WHAT TO DO:
Report, from the records below, every line where the word "pill" appears.

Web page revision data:

━━━━━━━━━━━━━━━━━━━━━━━━━━━━━━

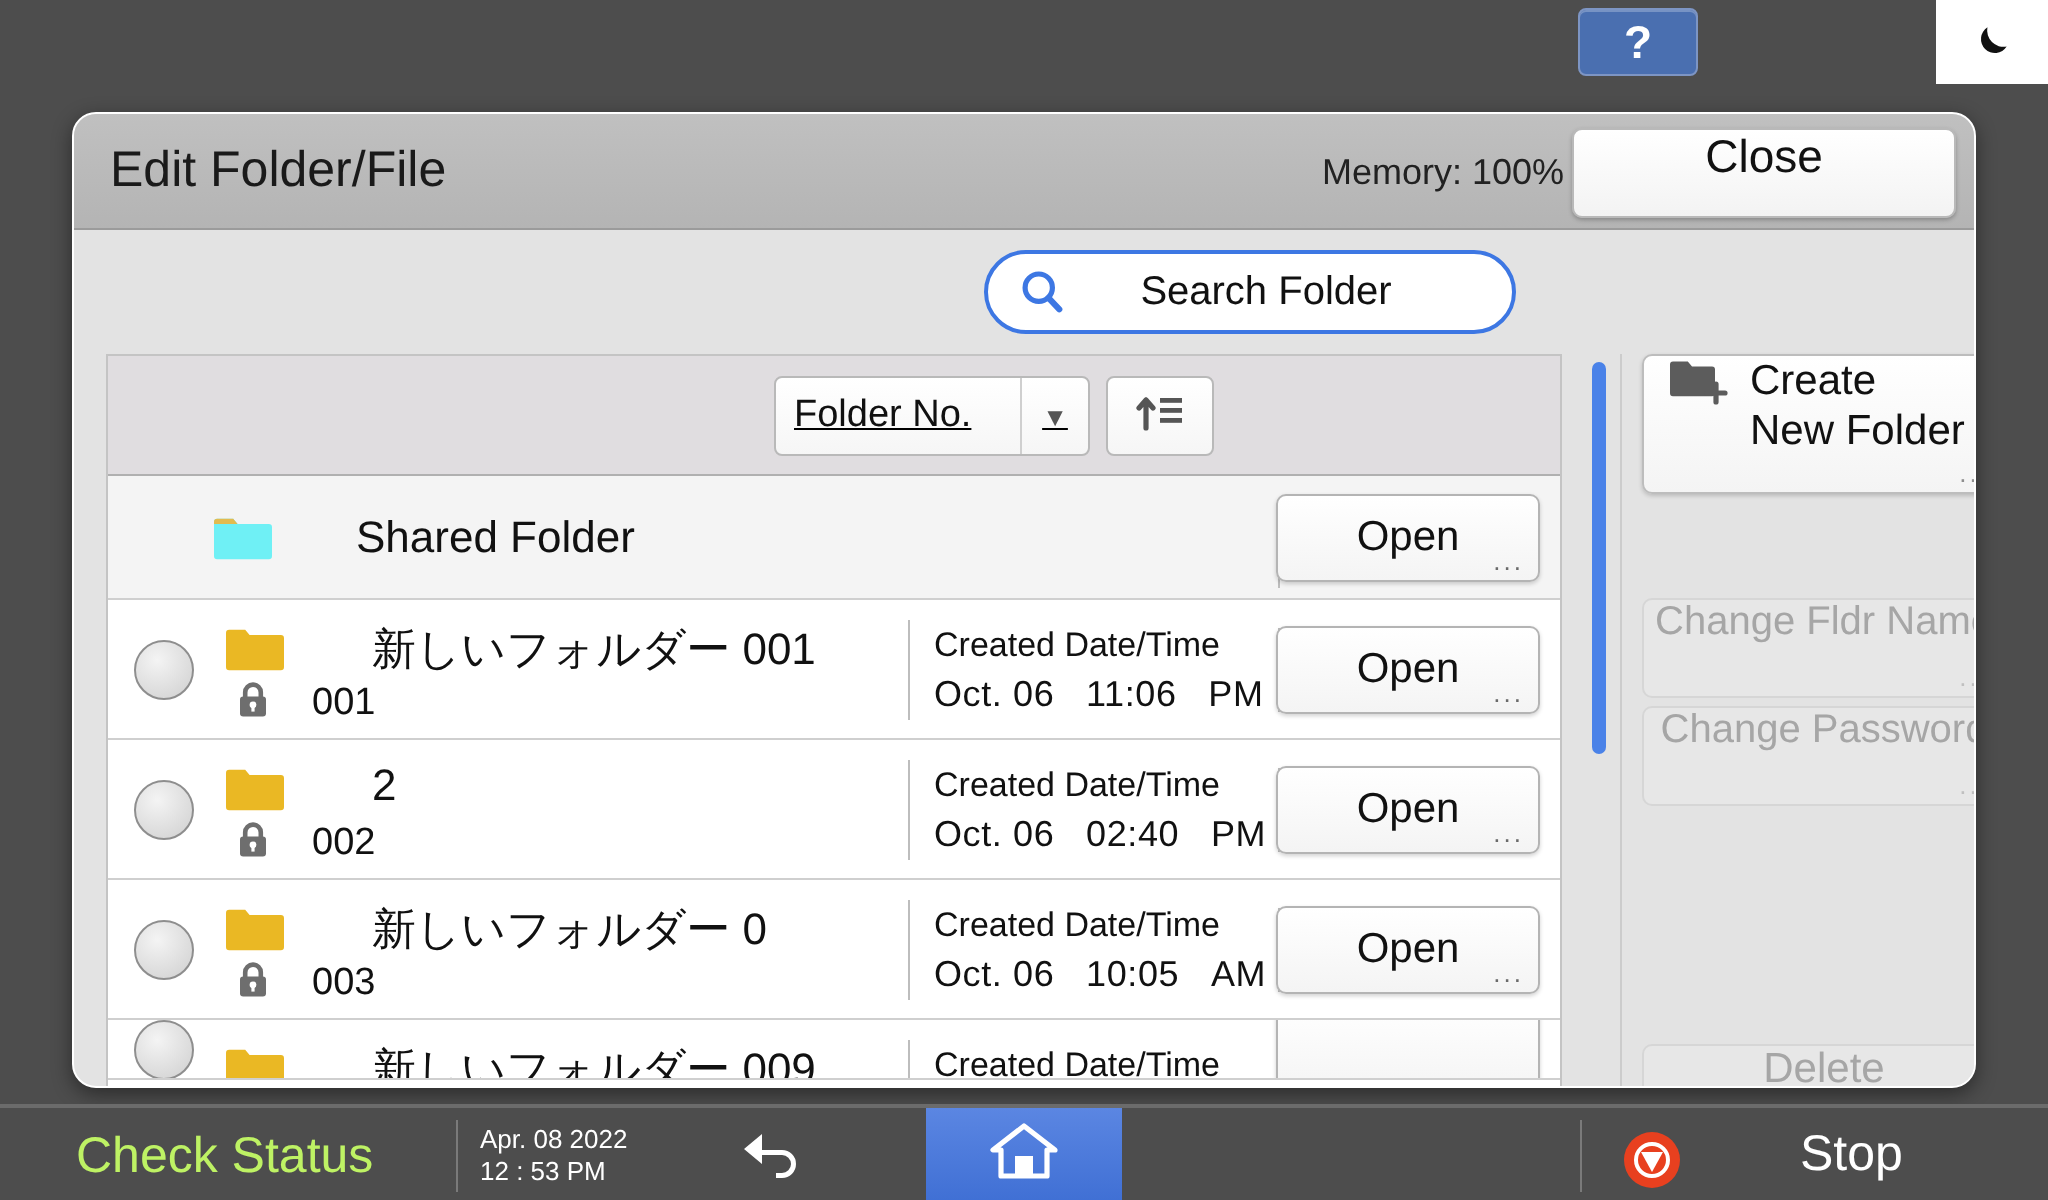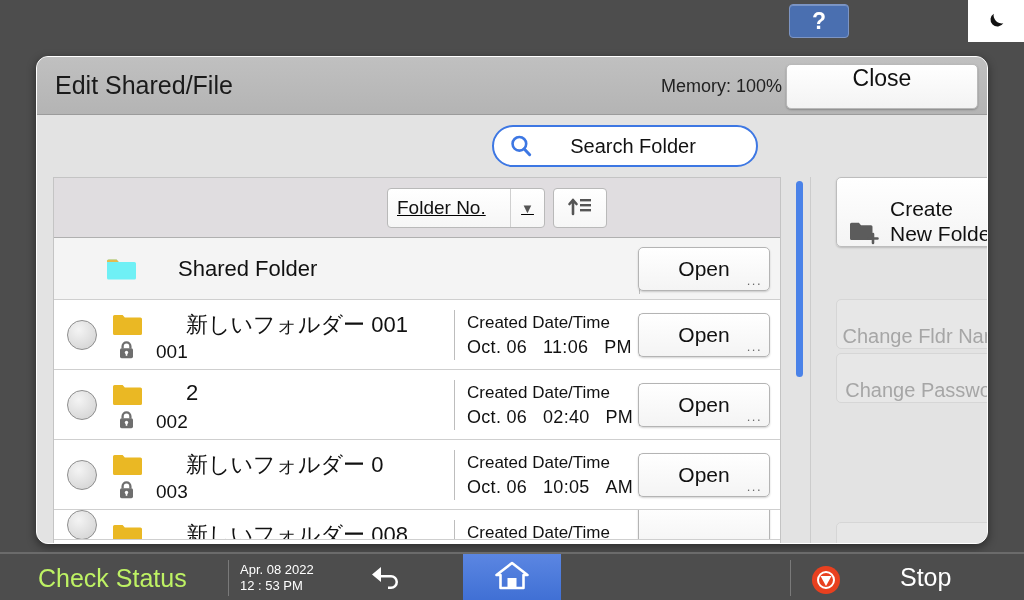--- a/index.html
+++ b/index.html
@@ -283,7 +283,7 @@
   <div class="dialog">
 
     <div class="dlg-header">
-      <div class="dlg-title">Edit Shared/File</div>
+      <div class="dlg-title">Edit Folder/File</div>
       <div class="memory">Memory: 100%</div>
       <div class="close-btn">
         <span>Close</span>

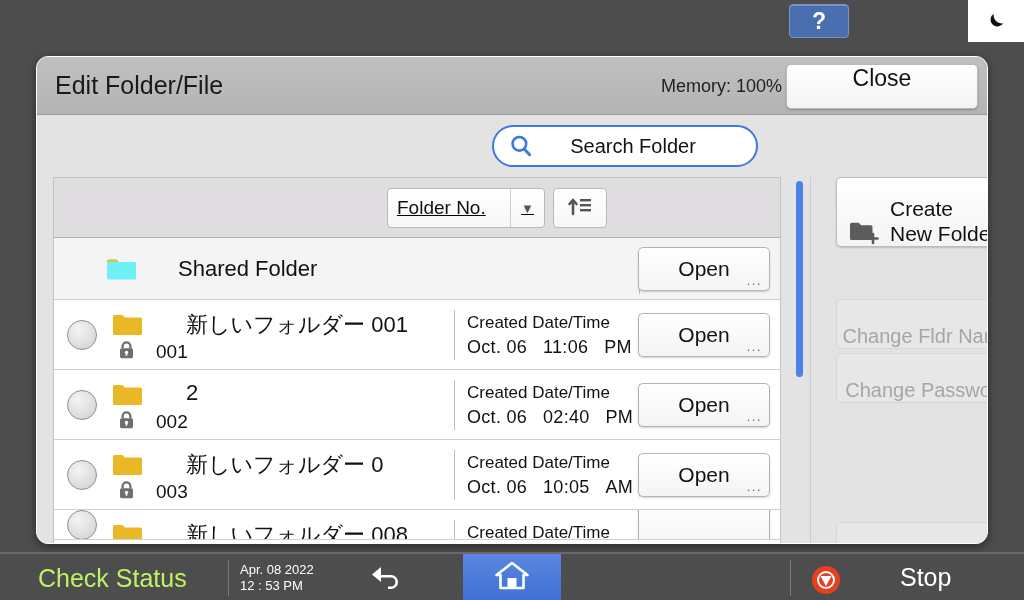--- a/index.html
+++ b/index.html
@@ -206,12 +206,12 @@
     width: 176px; height: 368px;
   }
   .side-btn {
-    position: absolute; left: 23px;
+    position: absolute; left: 8px;
     width: 182px; height: 68px;
     background: linear-gradient(#ffffff,#f4f4f4);
     border: 1px solid #bdbdbd; border-radius: 5px;
     box-shadow: 0 1px 2px rgba(0,0,0,.18);
-    display: flex; align-items: flex-end;
+    display: flex; align-items: flex-start;
     font-size: 21px; color: #111;
   }
   .side-btn.disabled {

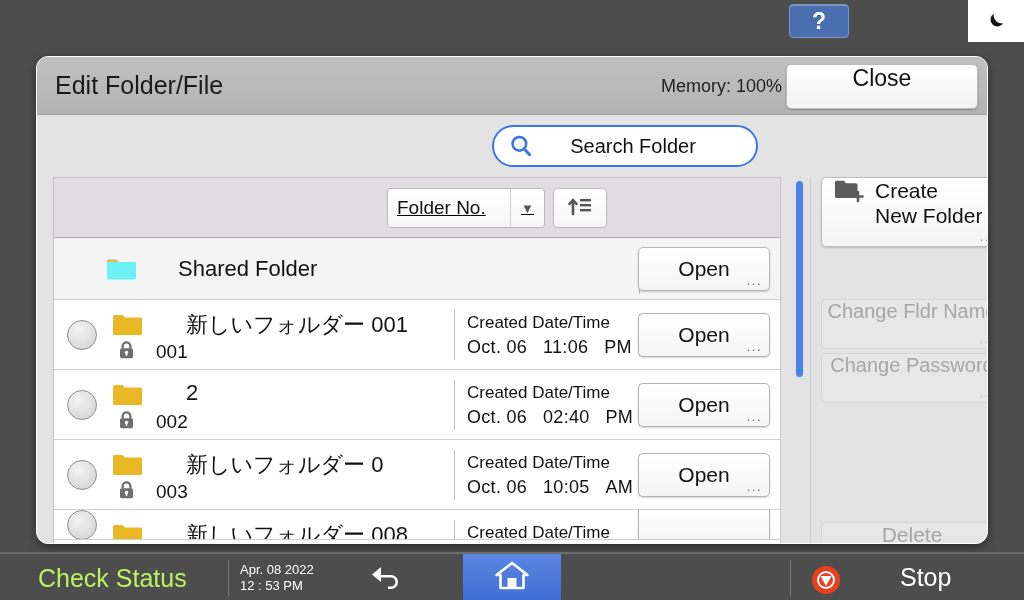--- a/index.html
+++ b/index.html
@@ -441,7 +441,7 @@
                 <path d="M1 3.5a1.6 1.6 0 0 1 1.6-1.6h8l2.2 2.6h15.6a1.6 1.6 0 0 1 1.6 1.6v14.4a1.6 1.6 0 0 1-1.6 1.6H2.6A1.6 1.6 0 0 1 1 20.5z" fill="#eab824"></path>
               </svg>
             </span>
-            <span class="name-main">新しいフォルダー 008</span>
+            <span class="name-main">新しいフォルダー 009</span>
             <div class="meta">
               <div class="meta-label">Created Date/Time</div>
             </div>

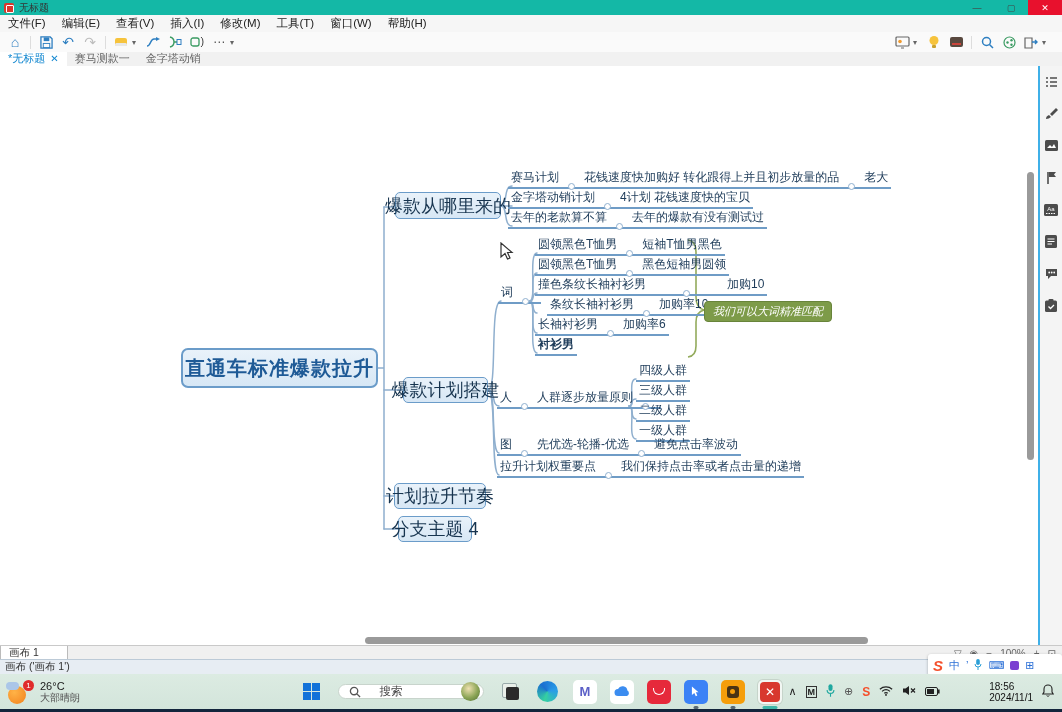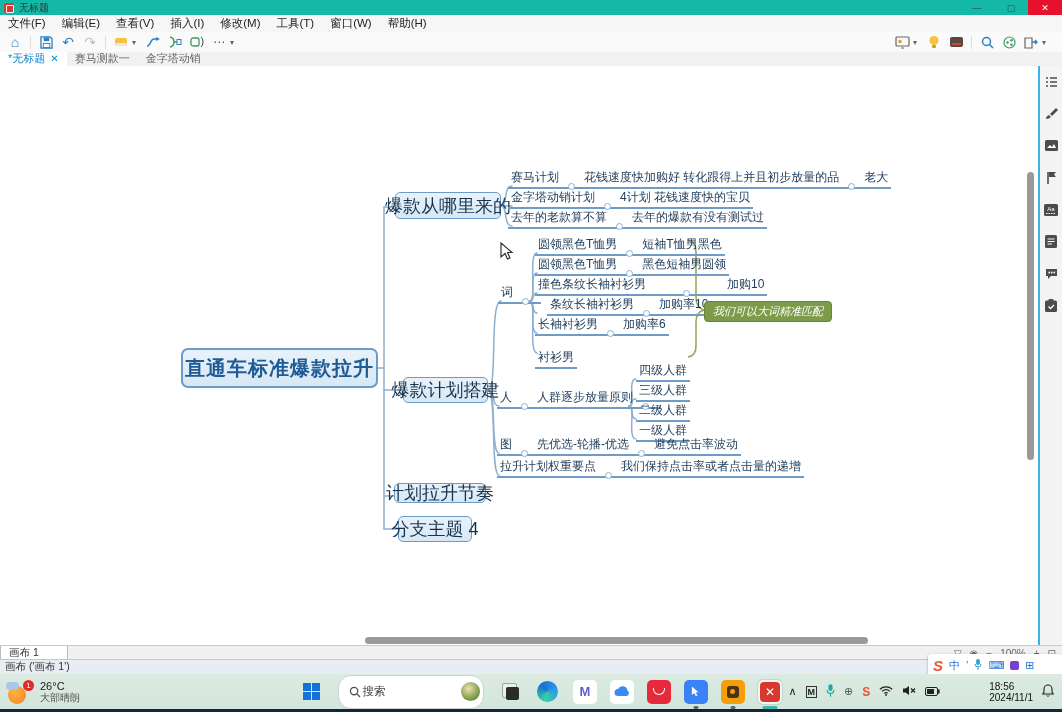--- a/index.html
+++ b/index.html
@@ -274,7 +274,7 @@
       <i class="dot"></i>
     <span>加购率6</span>
   </div>
-  <div class="urow abs" style="left:535px;top:351px;">
+  <div class="urow abs" style="left:535px;top:338px;font-weight:bold;">
     <span>衬衫男</span>
   </div>
   <div id="callout" class="abs">我们可以大词精准匹配</div>

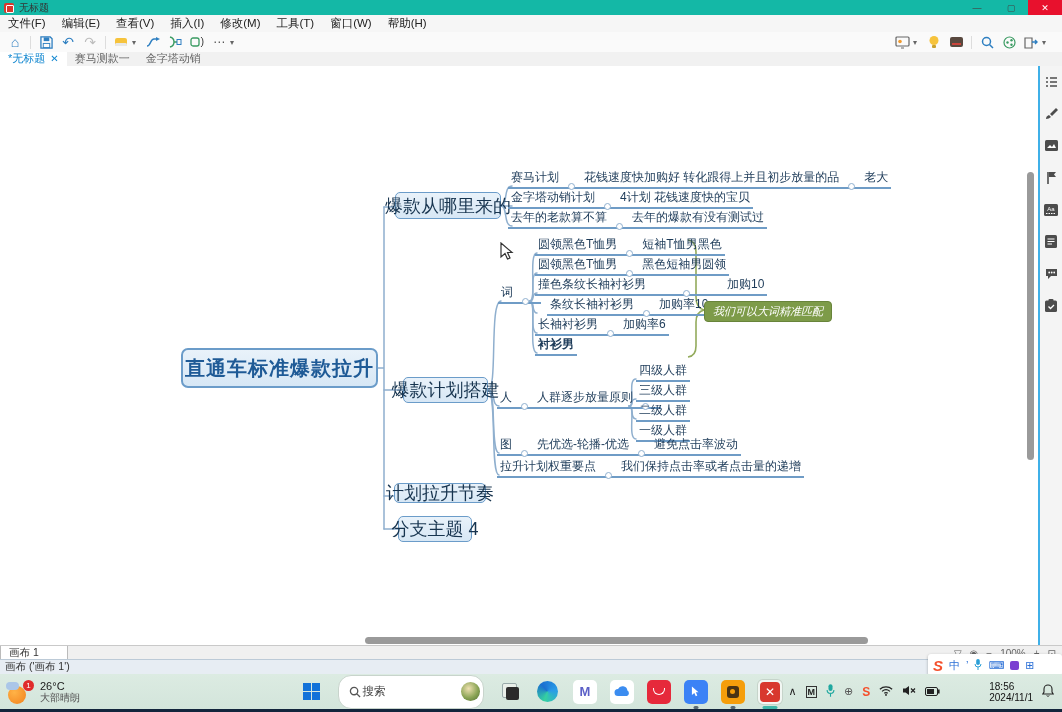--- a/index.html
+++ b/index.html
@@ -224,7 +224,7 @@
   <div class="tbox abs" id="central-topic">直通车标准爆款拉升</div>
   <div class="tbox abs" style="left:395px;top:192px;width:106px;height:27px;">爆款从哪里来的</div>
   <div class="tbox abs" style="left:403px;top:377px;width:85px;height:26px;">爆款计划搭建</div>
-  <div class="tbox abs" style="left:394px;top:483px;width:92px;height:20px;">计划拉升节奏</div>
+  <div class="tbox abs" style="left:394px;top:483px;width:92px;height:26px;">计划拉升节奏</div>
   <div class="tbox abs" style="left:398px;top:516px;width:74px;height:26px;">分支主题 4</div>
 
   <div class="urow abs" style="left:508px;top:171px;">

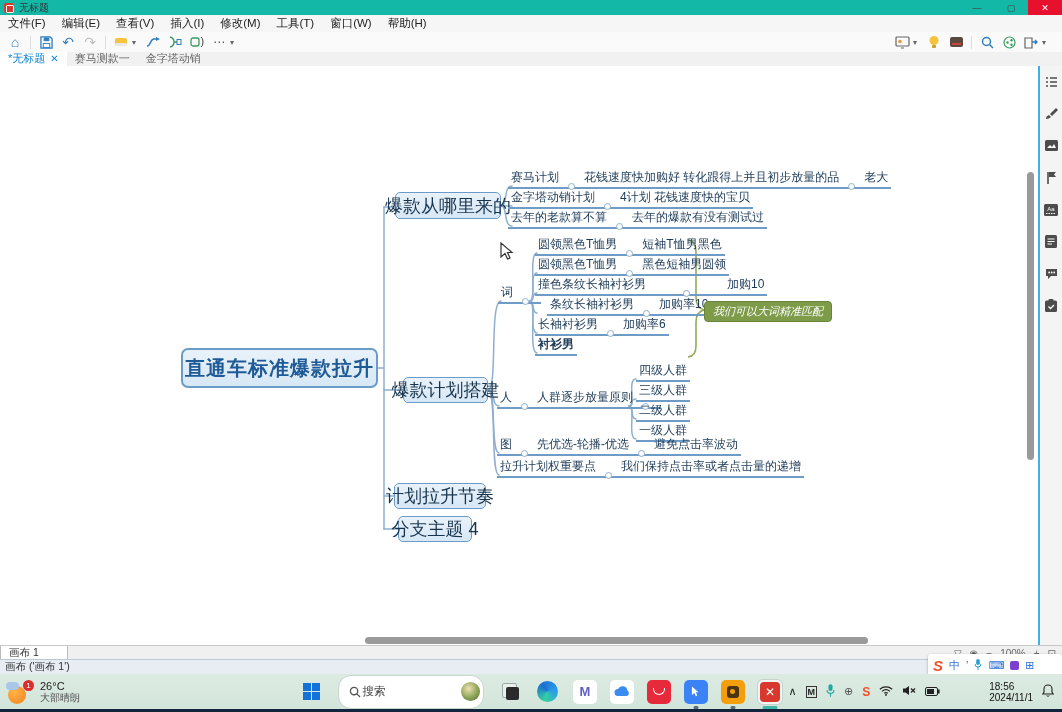--- a/index.html
+++ b/index.html
@@ -66,8 +66,8 @@
     margin:0 6.5px;flex:none;position:relative;}
   .rundot{position:absolute;bottom:-5px;left:50%;transform:translateX(-50%);width:5px;height:2.5px;
     border-radius:2px;background:#5a6b75;}
-  #search-pill{width:146px;height:34px;background:#fff;border:1px solid #c8d4cc;border-radius:13px;
-    display:flex;align-items:center;padding:0 3px 0 10px;gap:1px;margin:0 8px;box-sizing:border-box;}
+  #search-pill{width:146px;height:15px;background:#fff;border:1px solid #c8d4cc;border-radius:13px;
+    display:flex;align-items:center;padding:0 3px 0 10px;gap:18px;margin:0 8px;box-sizing:border-box;}
   #tray{margin-left:auto;display:flex;align-items:center;gap:9px;padding-right:8px;font-size:11px;color:#222;}
   #clock{display:flex;flex-direction:column;font-size:10px;line-height:11px;color:#111;margin-left:40px;}
   .trayglyph{font-size:11px;color:#222;}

━━━━━━━━━━━━━━━━━━━━━━━━━━━━━━

EXERCISE ANSWER:
-  #search-pill{width:146px;height:34px;background:#fff;border:1px solid #c8d4cc;border-radius:13px;
+  #search-pill{width:146px;height:15px;background:#fff;border:1px solid #c8d4cc;border-radius:13px;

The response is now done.